Pàmies, sosteniendo que el protocolo de actuación en este caso no está resuelto, pedía un debate público sobre el asunto y nos animaba a opinar, aun advirtiendo que le interesaban sobre todo las opiniones femeninas, lo que encuentro muy comprensible. A mí también son las que más me interesan, de manera que hice una pequeña encuesta casera entre las tres mujeres de mi familia que pasan estos días conmigo. Las tres me dijeron claramente que mirar es de mal gusto, pero con matices: la abuela piensa que los hombres siempre miraremos, porque no nos podemos privar. La madre –mi mujer–, que depende de la situación y de la relación entre el hombre y la mujer, pero que en general mirar abiertamente es una falta de respeto. Y la hija, que una mirada rápida para tomar nota del escote, todavía, pero que todo lo que pase de eso es ponerse en evidencia.

Es una cuestión en la cual entran en juego el pudor, la discreción, la curiosidad, la admiración, el buen sentido, la urbanidad... Entran en juego el animal que todo hombre lleva dentro y la racionalidad que se supone que tiene que controlarlo, las hormonas y las neuronas. Por un momento, antes de sentarme a escribir estas líneas, me he preguntado si no es que Sergi y yo nos hacemos mayores y que, como hace treinta años las chicas no exhibían pecho con tanta naturalidad, nos fijamos más de la cuenta, mientras que los jóvenes están acostumbrados y ya no hacen caso. Pero he recordado las sensaciones que me provocaban las minifaldas de antaño y me lo he sacado de la cabeza. Para los ojos de un joven sano, la piel desnuda es una invitación difícil de rechazar. Pobres chicos de hoy, lo deben pasar peor que yo entonces. O mejor, vaya.

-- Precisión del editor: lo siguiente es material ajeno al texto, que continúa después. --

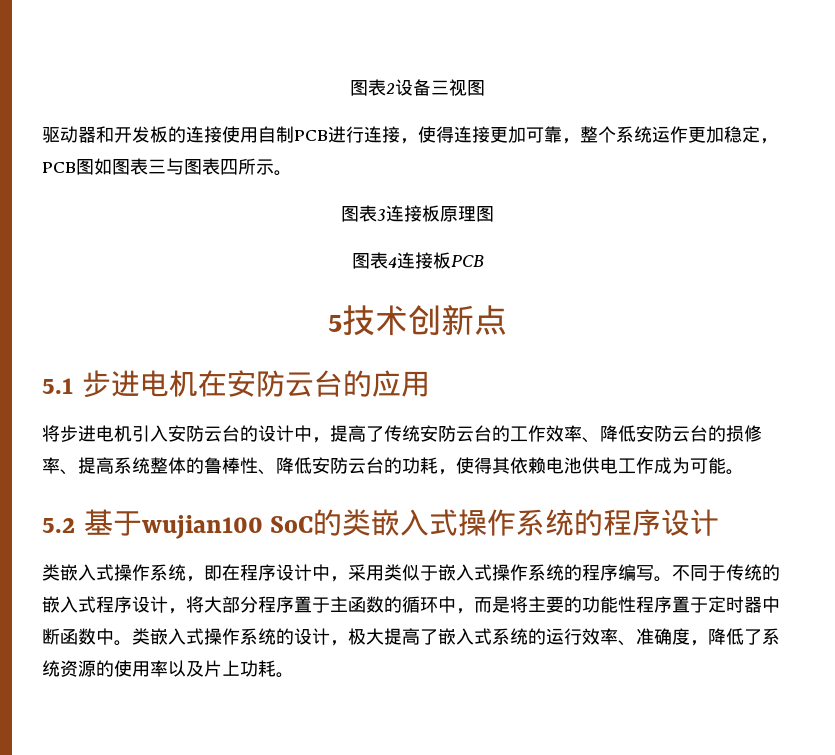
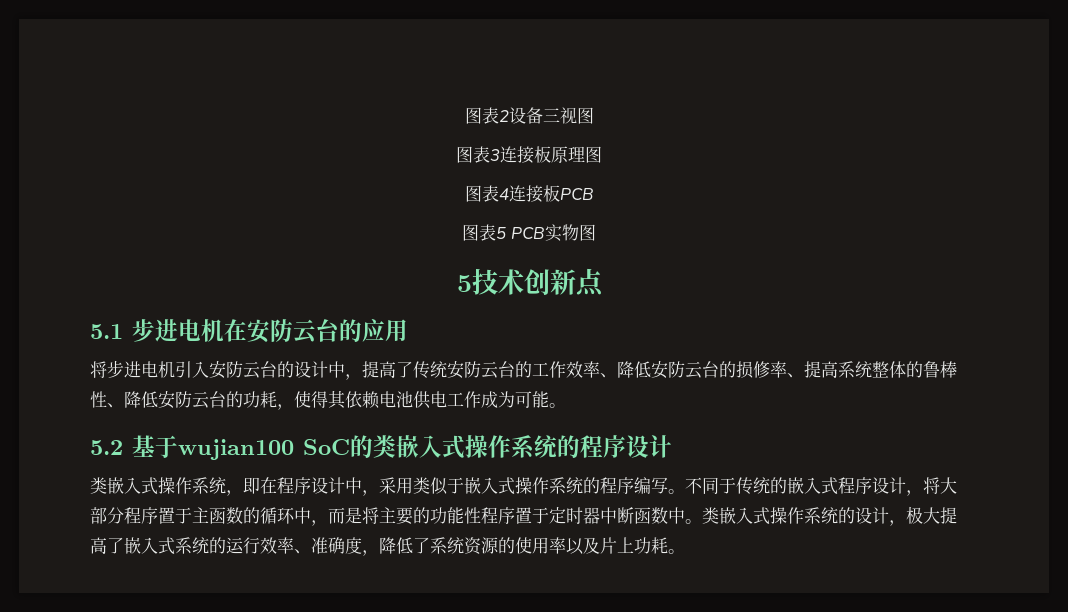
- 驱动器和开发板的连接使用自制PCB进行连接，使得连接更加可靠，整个系统运作更加稳定，PCB图如图表三与图表四所示。
+ 图表5 PCB实物图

  Supongo que, en este asunto, como pasa en tantos otros, el cómo es como mínimo tan importante como el qué. Es decir: la cuestión no es si se mira o no se mira, sino cómo se mira. Hay miradas simpáticas, hay curiosas, lascivas, acariciantes, furtivas, viscosas, francas, avergonzadas, descaradas, temblonas, fascinadas... Las hay que son halagadoras y las hay –seguramente muchas más– que son asquerosas. O sea que depende. Y supongo que es también una cuestión de medida, como tantas cosas en este mundo. Una cosa es mirar un segundo, como para apreciar o agradecer los atractivos que se ofrecen a la vista, y otra no tener ojos más que para el escote. Y también depende del lugar, de la situación –no es lo mismo una discoteca que una gestoría, pongamos por caso– y de la mujer en cuestión, de si muestra que quiere que la miren o no. Es un terreno resbaladizo. Mirar puede ser ofensivo. No mirar, según cómo, también. Cuando un hombre se interesa por el cuerpo de una mujer, la mujer lo suele acusar de interesarse sólo por su cuerpo. Pero si no se interesa, a veces la mujer lo acusa de interesarse por el cuerpo de las otras.

En todo caso, por si alguien tiene curiosidad, yo, aquel día en los jardines de la plaza de Oriente de Madrid, cuando vi que la chica estaba posando desvié la mirada y, muy british –por algo he vivido en Inglaterra cuatro años–, pasé de largo. Seguramente quedé como un señor. Aquella chica no se estaba exhibiendo: estaba trabajando. No era cuestión de quedarme allí como un pasmarote. Ahora bien: mentiría si no reconociera que tuve que hacer un esfuerzo por mantener el paso y que no me faltaron las ganas de volver. Todavía ahora, escribiendo estas líneas, hay una parte de mí que piensa con pesar que nunca sabré cómo eran los atractivos que aquella chica ofrecía a los ojos de los paseantes tan de buena mañana.